Define $F: \{f: X \to Y\}$. We will prove this with induction.
Base Case: If $|X| = 1$, then there is one element in X and n functions $f: X \to Y$ since the one element in X can be mapped to any of the |Y| elements in Y. Thus, $|F| = |Y|$. So, $|F| = |Y| = |Y|^{|X|} = |Y|^1$.
Induction step: Let $|X| = n$. Induction Hypothesis: Let $X$ and $Y$ be nonempty finite sets and let $F$ be the set of functions from $X$ to $Y$. Then, $|F| = |Y|^n$.
Induction Goal: Let $X$ and $Y$ be nonempty finite sets and let $F$ be the set of functions from $X$ to $Y$. Then, $|F| = |Y|^{(n+1)}$.
Since $X$ is a countable set, define an enumeration of $X$ as $X = \{x_1, x_2, ..., x_n+1\}$ where $n \in \mathbb{N}$. Then, since $X\setminus \{x_n+1\}$ is finite and $X\setminus \{x_n+1\} \to Y$, by the induction hypothesis there are $|Y|^n$ ways to write functions $f: X\setminus \{x_n+1\} \to Y$. The element $x_n+1$ in $X$ has exactly $|Y|^n$ choices for it to be sent to since it is a single element, as seen by the Base Case. So, functions from $X$ to $Y$ have $|Y|^n + |Y|^n$ choices for it to. Thus $|F| = 2*|Y|^n = |Y|^n+1$. Hence, by induction, $|F| = |Y|^|X|$ for all $|X| \geq 1$.
I sort of understand the logic but I am confused on creating the enumeration of $X$.

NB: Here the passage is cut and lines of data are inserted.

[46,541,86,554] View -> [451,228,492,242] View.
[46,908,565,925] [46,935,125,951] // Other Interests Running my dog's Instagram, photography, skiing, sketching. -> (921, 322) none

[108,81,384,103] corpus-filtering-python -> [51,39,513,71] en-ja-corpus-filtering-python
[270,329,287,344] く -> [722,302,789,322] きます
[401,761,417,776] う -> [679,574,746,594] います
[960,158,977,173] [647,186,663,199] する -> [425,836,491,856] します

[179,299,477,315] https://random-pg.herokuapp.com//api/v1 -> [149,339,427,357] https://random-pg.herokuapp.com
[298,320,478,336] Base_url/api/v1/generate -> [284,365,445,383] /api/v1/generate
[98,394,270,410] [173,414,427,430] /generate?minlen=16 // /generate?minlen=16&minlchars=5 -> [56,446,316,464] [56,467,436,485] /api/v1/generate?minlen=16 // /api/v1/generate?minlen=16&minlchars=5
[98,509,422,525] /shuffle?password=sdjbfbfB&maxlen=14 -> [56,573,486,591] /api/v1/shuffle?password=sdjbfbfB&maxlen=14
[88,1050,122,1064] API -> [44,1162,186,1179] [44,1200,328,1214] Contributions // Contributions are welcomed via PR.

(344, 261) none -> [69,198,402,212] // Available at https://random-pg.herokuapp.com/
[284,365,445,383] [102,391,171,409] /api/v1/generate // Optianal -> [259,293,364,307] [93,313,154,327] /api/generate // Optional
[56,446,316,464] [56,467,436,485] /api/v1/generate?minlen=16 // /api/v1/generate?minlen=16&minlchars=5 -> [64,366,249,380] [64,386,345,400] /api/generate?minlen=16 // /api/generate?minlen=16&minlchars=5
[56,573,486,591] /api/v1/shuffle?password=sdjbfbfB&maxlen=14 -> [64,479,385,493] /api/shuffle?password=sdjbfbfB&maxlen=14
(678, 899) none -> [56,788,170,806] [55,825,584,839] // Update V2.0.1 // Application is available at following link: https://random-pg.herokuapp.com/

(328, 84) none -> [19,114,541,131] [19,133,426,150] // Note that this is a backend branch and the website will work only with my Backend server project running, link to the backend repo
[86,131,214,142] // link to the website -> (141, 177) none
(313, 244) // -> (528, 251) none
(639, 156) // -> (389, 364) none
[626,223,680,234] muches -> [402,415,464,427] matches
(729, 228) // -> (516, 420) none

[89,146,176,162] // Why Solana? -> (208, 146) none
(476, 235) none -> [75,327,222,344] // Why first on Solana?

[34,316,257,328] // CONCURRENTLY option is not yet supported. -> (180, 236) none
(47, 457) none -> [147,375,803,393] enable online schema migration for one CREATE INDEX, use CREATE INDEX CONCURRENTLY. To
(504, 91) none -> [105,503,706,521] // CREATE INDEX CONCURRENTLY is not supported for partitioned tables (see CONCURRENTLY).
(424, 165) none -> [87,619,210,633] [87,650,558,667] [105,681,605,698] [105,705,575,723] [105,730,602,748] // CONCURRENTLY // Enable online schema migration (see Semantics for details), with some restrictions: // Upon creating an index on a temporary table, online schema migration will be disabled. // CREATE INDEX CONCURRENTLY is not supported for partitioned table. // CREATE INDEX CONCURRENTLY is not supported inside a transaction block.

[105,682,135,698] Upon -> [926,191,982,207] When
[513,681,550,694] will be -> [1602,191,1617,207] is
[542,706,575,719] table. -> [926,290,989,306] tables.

You're on the right track. Here's how I'd put it. If $|X|$ has $n + 1$ elements, fix some $x_0 \in X$ and define, for each $y \in Y$: $$S_y = \{f \in F : f(x_0) = y\}.$$ I would then define a bijection between $S_y$ and the set $F'$ of functions from $Y$ to $X \setminus \{x_0\}$ like so: $$\phi : F' \to S_y : f \mapsto \left(x \mapsto \begin{cases}f(x) & \text{if } x \neq x_0 \\ y & \text{if } x = x_0\end{cases}\right).$$ That is, $\phi(f)$ extends the domain of $f$ to all of $X$, by assigning the value $y$ at $x_0$. You can prove this is a bijection (I won't). Thus, $$|S_y| = |F'| = |Y|^n$$ for all $y \in Y$, by the induction hypothesis. You can also prove (I won't) that the $S_n$s partition $F$ (i.e. they union to give $F$, but are pairwise disjoint). This means that, $$|F| = \sum_{y \in Y} |S_y| = \sum_{y \in Y} |Y|^n = |Y| \cdot |Y|^n = |Y|^{n + 1} = |Y|^{|X|}.$$